Relatório da ONU Revela Violações de Direitos Humanos na Síria
A Comissão de Investigação da ONU sobre a Síria divulgou um relatório minucioso que detalha as violações sistemáticas dos direitos humanos pelo regime de Bashar al Assad entre 2011 e 2020. O documento afirma que essas ações, incluindo detenções arbitrárias, torturas e desaparecimentos forçados, constituem crimes contra a humanidade, crimes de guerra e violações do Direito Internacional Humanitário.
Intitulado “Rede de Agonia: detenções arbitrárias, torturas e maus-tratos na República Árabe Síria”, o relatório compila mais de 2.000 testemunhos, incluindo 550 entrevistas com sobreviventes de torturas. Entre março de 2011 e dezembro de 2020, os investigadores documentaram abusos generalizados em centros de detenção sírios, afirmando que essas práticas foram implementadas de forma sistemática com o conhecimento das autoridades.
O relatório revela detalhes perturbadores sobre os métodos de tortura utilizados, como agressões constantes, choques elétricos, suspensão por extremidades, queimaduras e privação de cuidados médicos. Também são descritas práticas como o “dulab”, onde as vítimas eram forçadas a se colocar em pneus, e a “cadeira alemã”, projetada para causar torções extremas no corpo.
As condições nas celas eram desumanas, com uma média de 2,5 detentos por metro quadrado. Os presos viviam em espaços minúsculos, sem água potável ou alimentação suficiente, com crianças dividindo celas com adultos. Muitos detentos sucumbiam à fome, doenças ou torturas, e seus corpos permaneciam por dias ao lado dos prisioneiros sobreviventes.
O relatório também documenta práticas desumanizadoras, como forçar presos a imitar animais, lamber o chão ou despir-se na frente dos guardas. Segundo a comissão, essas táticas visavam submeter os prisioneiros a um extremo nível de degradação psicológica e física.
Desaparecidos e Famílias Sem Respostas
A ONU estima que essas práticas resultaram em dezenas de milhares de mortes e centenas de milhares de desaparecidos. Além disso, as famílias das vítimas continuam em busca de informações sobre seus entes queridos, enquanto o regime sírio, apesar de seu sistema organizado de registro, não forneceu dados sobre o destino dos detidos ou dos corpos dos falecidos.
O relatório enfatiza que essa ocultação deliberada de informações prolonga o trauma nacional na Síria e dificulta os esforços para alcançar justiça e responsabilização.
Impunidade e Cumplicidade Internacional
O relatório aponta que os crimes cometidos pelo regime de Al Assad eram amplamente conhecidos pelos Estados que o apoiaram durante o conflito. Também critica a falta de transparência do governo nos poucos casos em que foram informadas supostas investigações internas. A comissão insiste que nenhuma medida significativa foi tomada para frear as torturas e os abusos sistemáticos.

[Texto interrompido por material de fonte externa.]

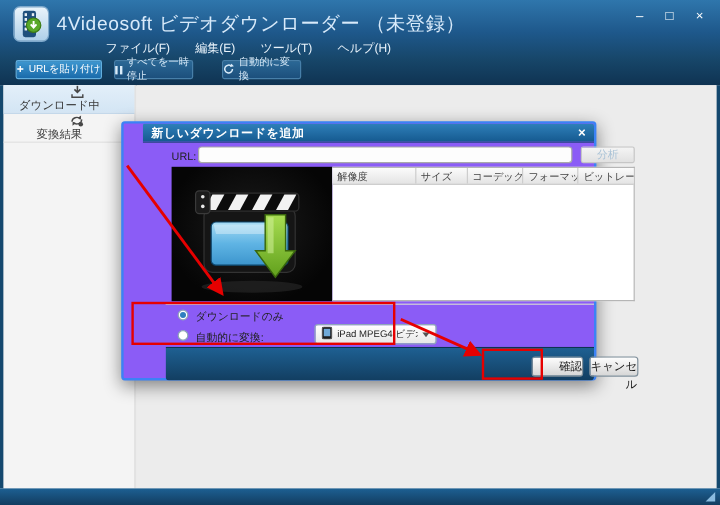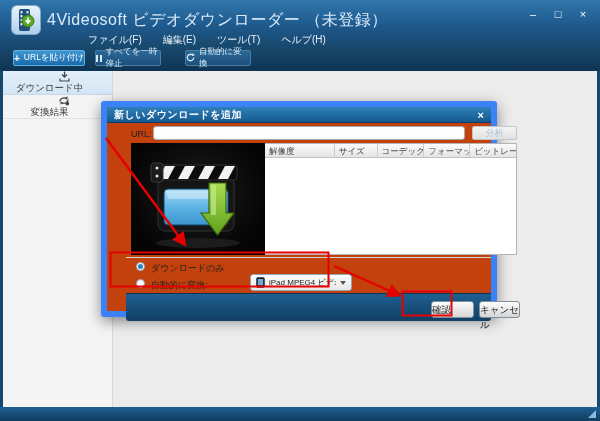--- a/index.html
+++ b/index.html
@@ -48,22 +48,22 @@
 
   .main-area { position:absolute; left:114px; top:71px; right:3px; bottom:14px; background:#ececec; }
 
   .statusbar { position:absolute; left:0; right:0; bottom:0; height:14px;
     background:linear-gradient(180deg,#1d6093,#123c5f); }
   .resize-grip { position:absolute; right:4px; bottom:3px; width:0; height:0;
     border-left:8px solid transparent; border-bottom:8px solid #8abbdf; }
 
   
   .dialog { position:absolute; left:101px; top:101px; width:396px; height:216px;
-    border:6px solid #3b82f6; border-radius:3px; background:#c2410c;
-    box-shadow:0 4px 14px rgba(0,0,0,.45); }
+    border:2px solid #3b82f6; border-radius:3px; background:#8b5cf6;
+    box-shadow:0 4px 14px rgba(0,0,0,.45);padding-left:16px; }
   .dlg-title { height:16px; border-radius:2px 2px 0 0; padding:0 7px; display:flex; align-items:center;
     background:linear-gradient(180deg,#2f80ba,#155a90); border-bottom:1px solid #0e3e66; }
   .dlg-title .t { flex:1; font-size:10px; font-weight:bold; color:#fff; letter-spacing:.5px; }
   .dlg-close { color:#fff; font-size:11px; font-weight:bold; line-height:12px; }
   .dlg-body { position:relative; height:198px;margin-left:19px; }
 
   .url-label { position:absolute; left:5px; top:6px; font-size:9px; color:#222; }
   .url-input { position:absolute; left:27px; top:3px; width:312px; height:14px;
     border:1px solid #a9a9a9; border-radius:3px; background:#fdfdfd; font-size:9px; padding:0 4px;
     font-family:"Liberation Sans",sans-serif; }
@@ -96,21 +96,21 @@
     display:flex; align-items:center; gap:4px; padding:0 5px; }
   .format-select .f-label { flex:1; font-size:8px; color:#222; white-space:nowrap; overflow:hidden; }
   .caret { width:0; height:0; border-left:3.5px solid transparent; border-right:3.5px solid transparent;
     border-top:4px solid #555; }
 
   .dlg-footer { position:absolute; left:0; right:0; bottom:0; height:28px;
     background:linear-gradient(180deg,#1e6092,#123e61); border-top:1px solid #0d3350;
     border-radius:0 0 3px 3px; }
   .dlg-btn { position:absolute; top:7px; height:17px; font-size:9.5px; color:#1a1a1a;
     background:linear-gradient(180deg,#fdfdfd,#d6d6d6); border:1px solid #7f8f9b; border-radius:3px;
-    text-align:left; line-height:15px; }
+    text-align:right; line-height:15px; }
   .btn-confirm { left:305px; width:43px; }
   .btn-cancel { left:353px; width:41px; }
 
   
   .annotations { position:absolute; left:0; top:0; width:600px; height:421px;
     pointer-events:none; z-index:50; }
 </style>
 </head>
 <body>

O presidente da comissão, Paulo Sérgio Pinheiro, destacou que garantir justiça para as vítimas e suas famílias é crucial para uma resolução duradoura da crise. “Esperamos que nossas conclusões, após quase 14 anos de investigações, ajudem a pôr fim à impunidade desses crimes”, declarou Pinheiro.
Mudanças Após a Queda do Regime
O relatório também aborda o impacto das recentes mudanças políticas na Síria, após a queda do regime de Al Assad em dezembro de 2024. Uma coalizão liderada pelo grupo jihadista Hayat Tahrir al Sham (HTS) libertou os detidos de todos os centros de reclusão existentes, enquanto fossas comuns foram descobertas, aumentando os temores das famílias sobre o destino dos desaparecidos.
A comissão chamou o governo provisório e as futuras autoridades a garantirem a preservação de provas e arquivos relacionados a esses crimes. Além disso, instou a impulsionar processos judiciais credíveis e transparentes, com a participação ativa das vítimas e suas famílias.
Esperanças de Justiça
O comissário Hanny Megally destacou que os casos apresentados em tribunais internacionais sob o princípio de jurisdição universal já resultaram em condenações importantes para responsáveis de nível médio e baixo. No entanto, ele enfatizou que é essencial que se realizem processos de justiça dentro da Síria.
Finalmente, a comissão expressou sua intenção de ampliar as investigações agora que, pela primeira vez, conseguiu acesso ao país e pode entrevistar testemunhas sem temor de represálias. “Estamos em uma encruzilhada crítica. As novas autoridades sírias têm a oportunidade de garantir que esses crimes não se repitam”, concluiu Pinheiro.